Excerpts from a dataset
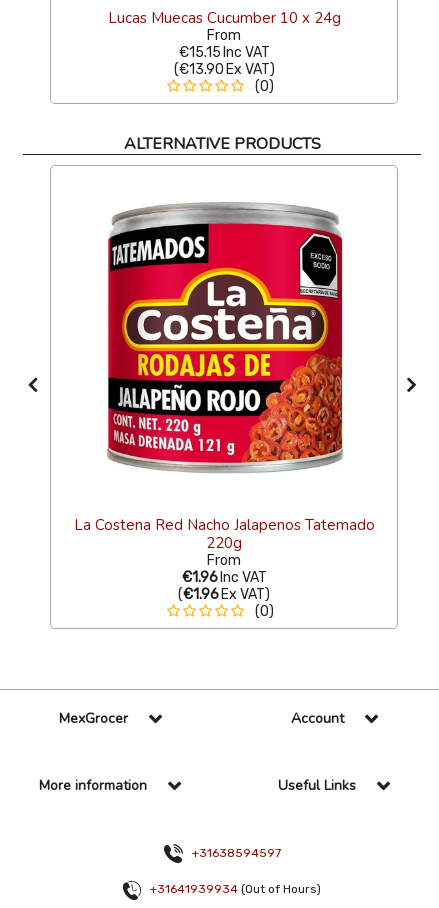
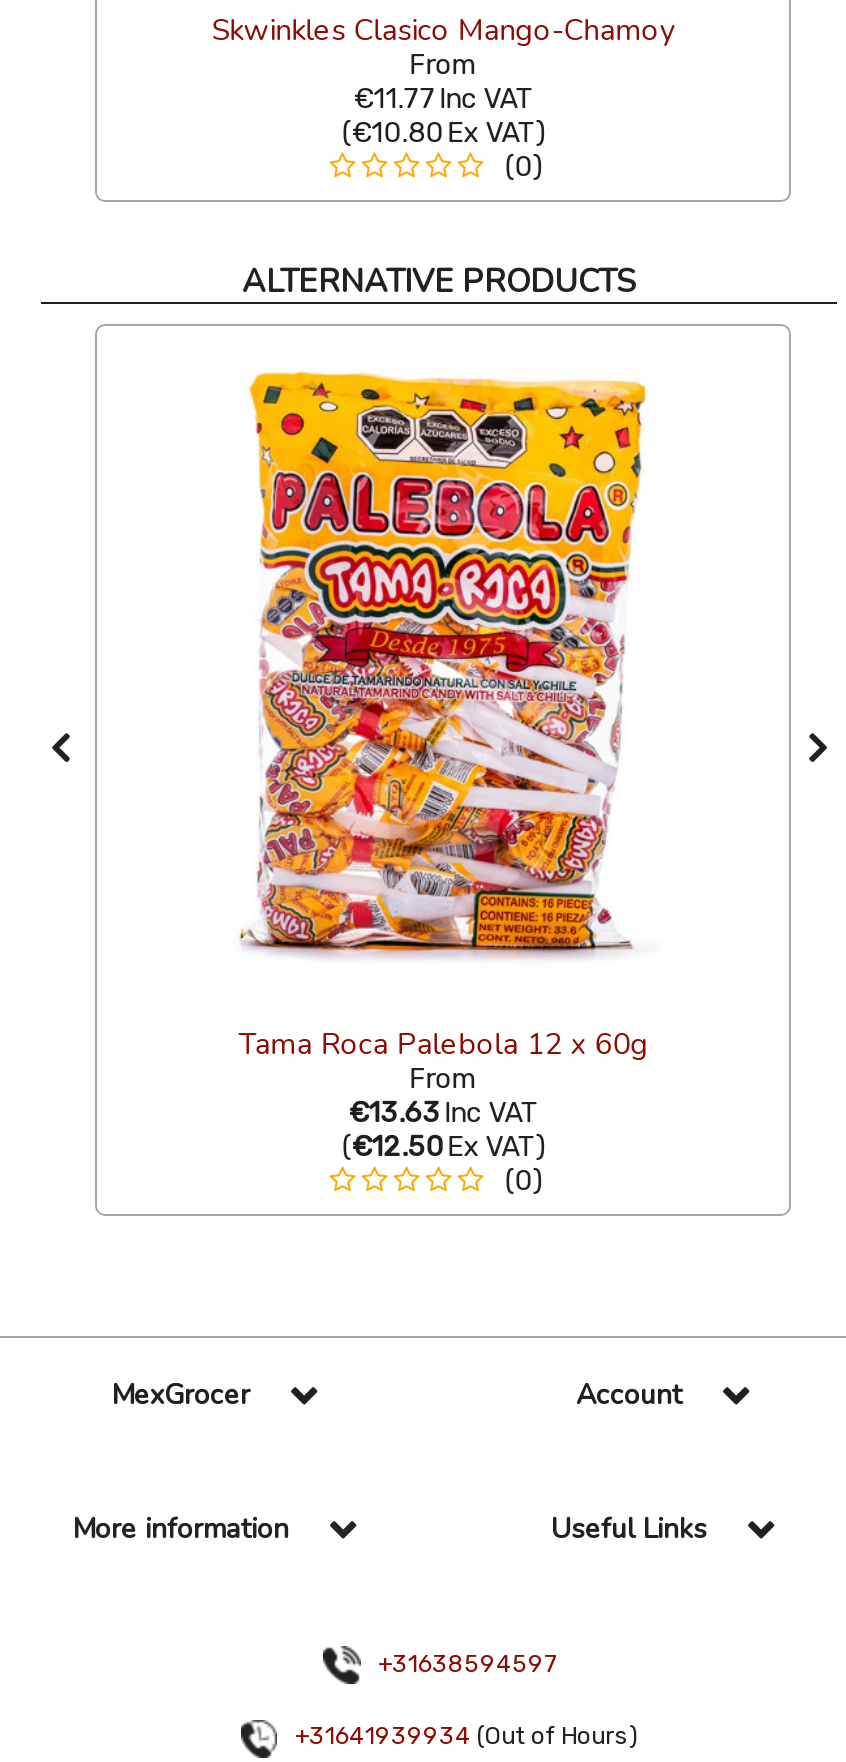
- Lucas Muecas Cucumber 10 x 24g
+ Skwinkles Clasico Mango-Chamoy

- €15.15 Inc VAT
+ €11.77 Inc VAT

- (€13.90 Ex VAT)
+ (€10.80 Ex VAT)

- [image]
- La Costena Red Nacho Jalapenos Tatemado
- 220g
+ [image]
+ Tama Roca Palebola 12 x 60g

- €1.96 Inc VAT
+ €13.63 Inc VAT

- (€1.96 Ex VAT)
+ (€12.50 Ex VAT)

**PROBLEM STATEMENT**
All of the records need to be restated word for word, but not the pictures.

**EXERCISE RESULT**
- Lucas Muecas Cucumber 10 x 24g
+ Skwinkles Clasico Mango-Chamoy

- €15.15 Inc VAT
+ €11.77 Inc VAT

- (€13.90 Ex VAT)
+ (€10.80 Ex VAT)

- [image]
- La Costena Red Nacho Jalapenos Tatemado
- 220g
+ [image]
+ Tama Roca Palebola 12 x 60g

- €1.96 Inc VAT
+ €13.63 Inc VAT

- (€1.96 Ex VAT)
+ (€12.50 Ex VAT)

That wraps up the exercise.